A/N: *sob* Last chapter! Sorry it took so long – the almighty writer's block strikes again! Oh well, I want to thank: CrushonDib, Permanent Rose, Bailey H. Cullen, Huber24601, mRs-cuLLeNxxx, SparklingTopazEyes, Mizz Lana Banana, 2boys, elphabacy35, MissSnowWhite, and Dippy18 for their wonderful, confidence-boosting reviews! You guys rock my metaphorical socks!

(Day three Bella-sitting – just as Alice and Jasper are losing the will to go on, Alice has another vision)

Alice: I've had another vision! And despite my super-intelligence, I have no idea what it could possibly mean! (she begins to draw a picture of her vision)

Bella: Hold on a second...that's my house!

Jasper: Whoa, I didn't see that one coming...

Alice: Well of course you didn't, that's my job! (into phone) Hey, Edward? James is at Bella's house and he may or may not be planning to eat her mom. Uh huh. Okay. See you soon! (she hangs up and turns to Bella) Edward is coming!

Bella: YAY! I finally get to see my incredibly hot vampire boyfriend again!

Alice: And we get to get rid of you! (Alice and Jasper high-five)

(Everyone relaxes into a comfortable silence...until the phone rings again)

Alice: Hello? Oh! (she hands the phone to Bella) It's your mom.

Bella: Hi, mom! How are you? Did you miss me? I'm being hunted by a crazy vampire right now, so I can't stay too long –

James: Bella, this isn't your mother.

Bella: Oh, is this a game?

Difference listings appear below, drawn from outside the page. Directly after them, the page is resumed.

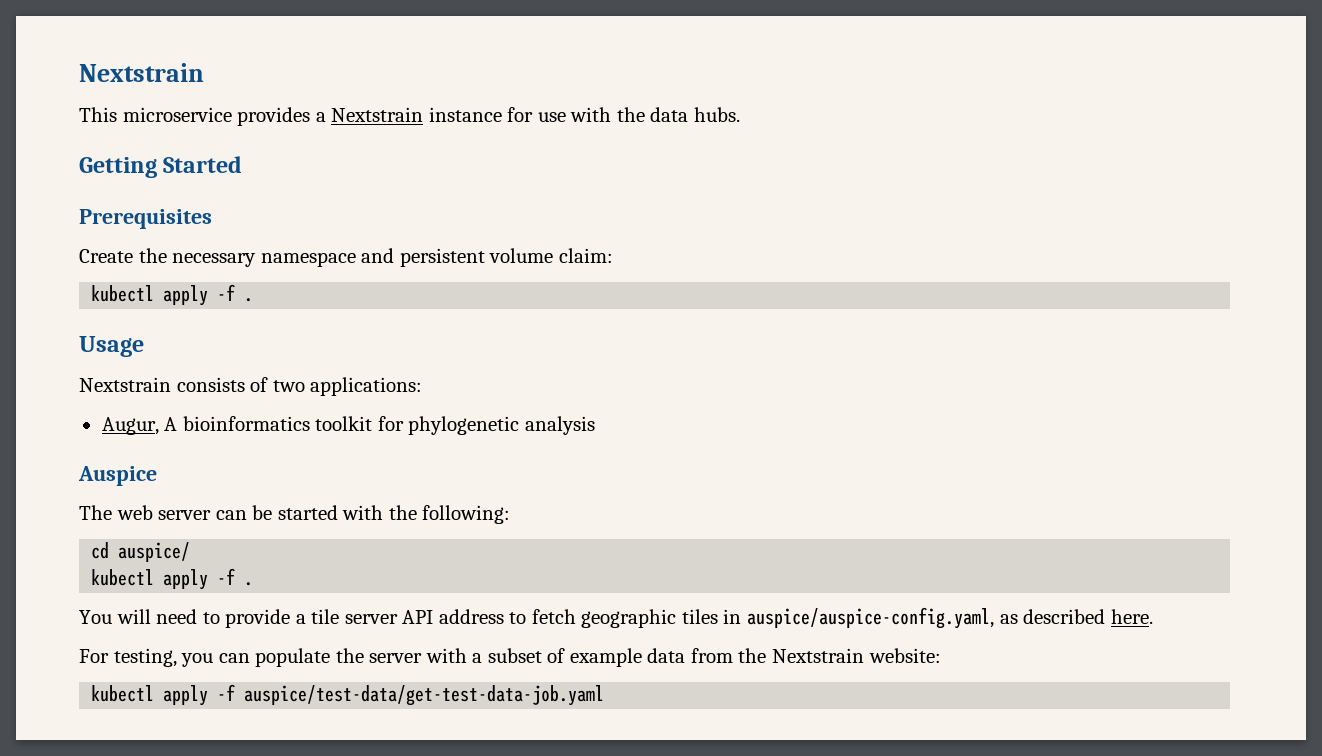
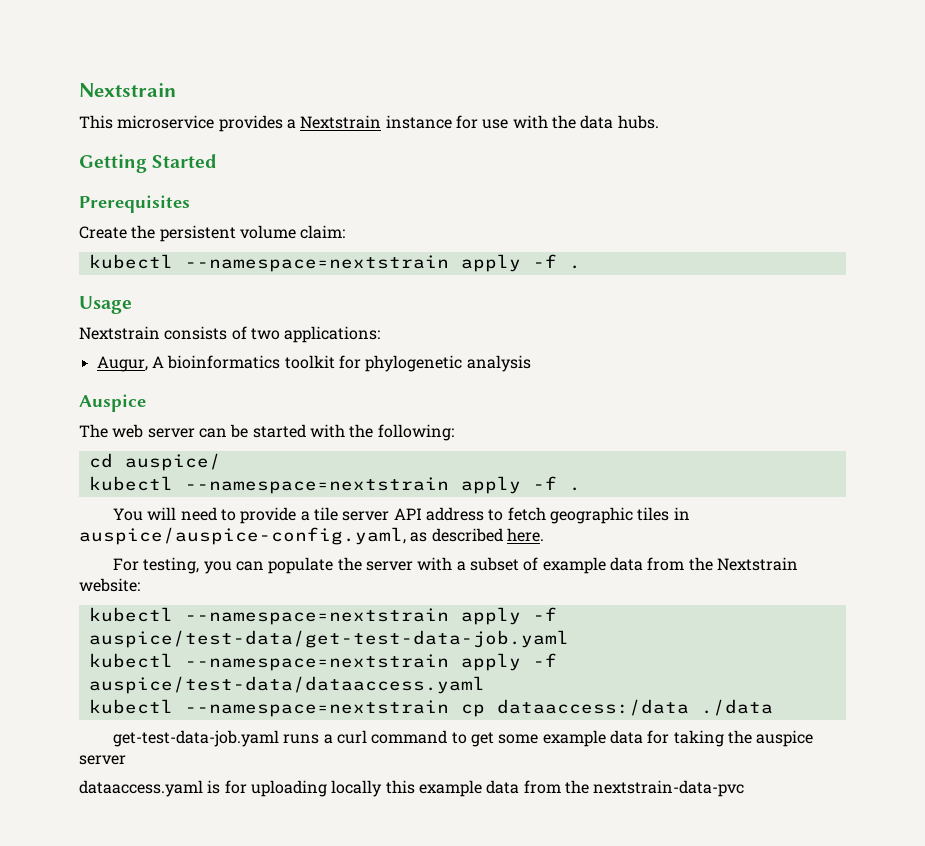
- Create the necessary namespace and persistent volume claim:
- kubectl apply -f .
+ Create the persistent volume claim:
+ kubectl --namespace=nextstrain apply -f .
  cd auspice/
- kubectl apply -f .
+ kubectl --namespace=nextstrain apply -f .
- kubectl apply -f auspice/test-data/get-test-data-job.yaml
+ kubectl --namespace=nextstrain apply -f auspice/test-data/get-test-data-job.yaml
+ kubectl --namespace=nextstrain apply -f auspice/test-data/dataaccess.yaml
+ kubectl --namespace=nextstrain cp dataaccess:/data ./data
+ get-test-data-job.yaml runs a curl command to get some example data for taking the auspice server
+ dataaccess.yaml is for uploading locally this example data from the nextstrain-data-pvc

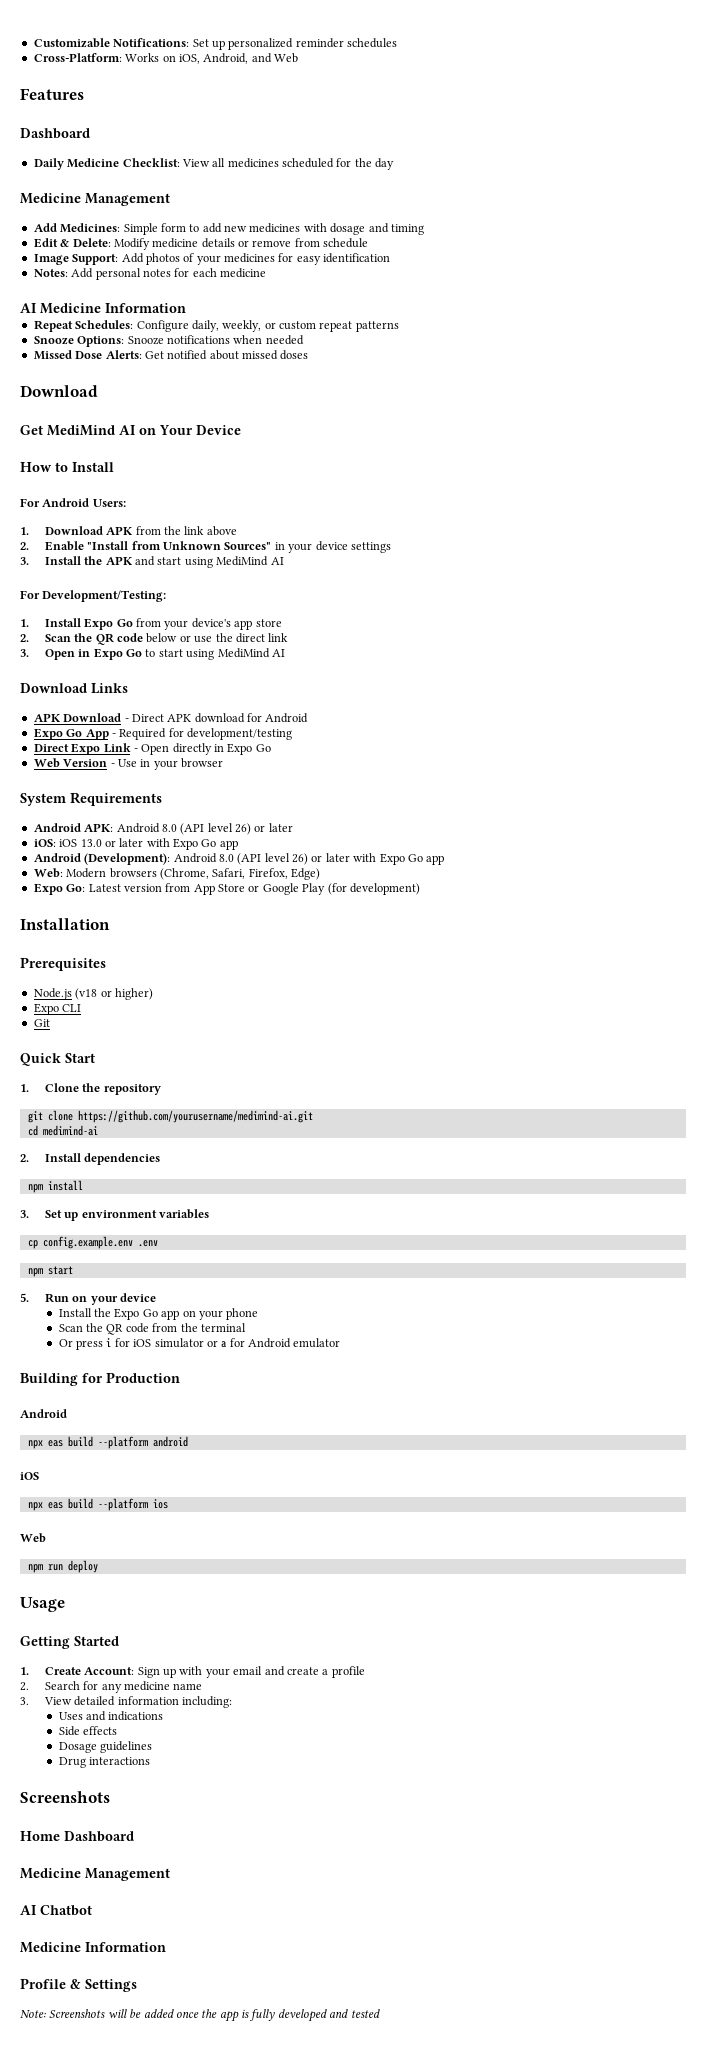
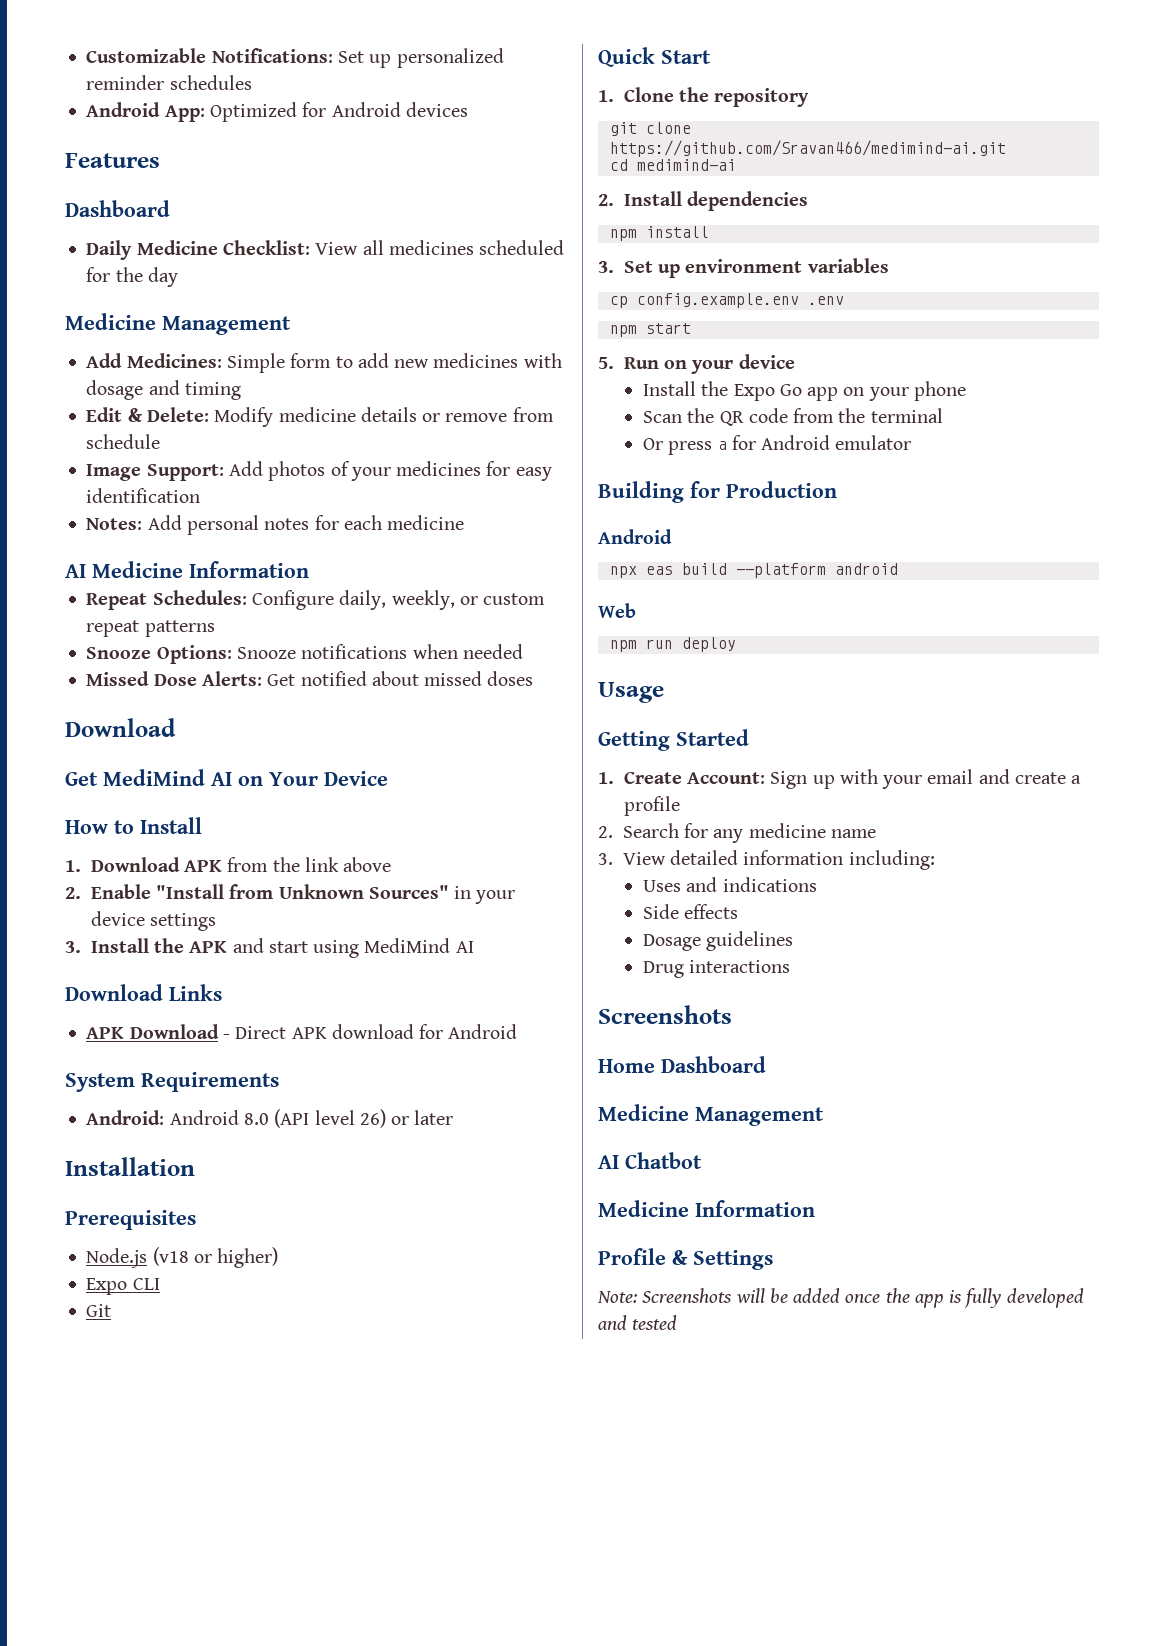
- Cross-Platform: Works on iOS, Android, and Web
+ Android App: Optimized for Android devices
- For Android Users:
- For Development/Testing:
- 1. Install Expo Go from your device's app store
- 2. Scan the QR code below or use the direct link
- 3. Open in Expo Go to start using MediMind AI
- Expo Go App - Required for development/testing
- Direct Expo Link - Open directly in Expo Go
- Web Version - Use in your browser
- Android APK: Android 8.0 (API level 26) or later
- iOS: iOS 13.0 or later with Expo Go app
- Android (Development): Android 8.0 (API level 26) or later with Expo Go app
- Web: Modern browsers (Chrome, Safari, Firefox, Edge)
- Expo Go: Latest version from App Store or Google Play (for development)
+ Android: Android 8.0 (API level 26) or later
- git clone https://github.com/yourusername/medimind-ai.git
+ git clone https://github.com/Sravan466/medimind-ai.git
- Or press i for iOS simulator or a for Android emulator
+ Or press a for Android emulator
  npx eas build --platform android
- iOS
- npx eas build --platform ios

I love guessing games! Let's see...Mike Newton?

James: (sighing) No.

Bella: Hmm...Emmett?

James: Nope.

Bella: I've got it, it's that guy from the bus stop! What's his name...Lou!

James: It's James, you idiot!

Bella: Oh. OH! Why are you calling me? Do you want to apologize?

James: (through gritted teeth) No, I don't want to apologize! What kind of an ending would that be? I'm calling to tell you that I'm going to eat your mom unless you come to the ballet studio.

Bella: Don't you think that's a little cliché?

James: Yeah, well, you try come up with a villainous plan on short notice, it's not that easy, you know.

Bella: Fine, sorry! So, I'll come sacrifice myself in a couple of hours, mkay?

James: That's better. (ominously) See you soon!

Bella: Oh no! I'm going to die...again! This sucks. Well, time to write a sappy love letter!

Letter: Dear Edward, I've decided to go sacrifice myself as I can see no other way out of this situation. I mean, in a fight of seven against one, its obvious James is going to win. Besides, he has my mom and I totally believe him, because the evil vampire who's going to kill me would never lie to me. So, anyway, I love you, you incredible hunk of vampire hotness. Forgive me, and stuff.

Hugs and kisses,

Bella xxx

Bella: Voila! That's perfect! Now, all I have to do is run away from my all-knowing, all-seeing vampire friends. That shouldn't be too difficult.

*~*PHOENIX AIRPORT*~*

Bella: Um, guys, I need to go...to...uh...

Alice: The bathroom?

Bella: Sure...bathroom...hehe...

Alice: Well, despite my ability to see everything in the future, I am so not suspicious!

(Alice and Jasper wave happily as Bella runs in the direction of the exit)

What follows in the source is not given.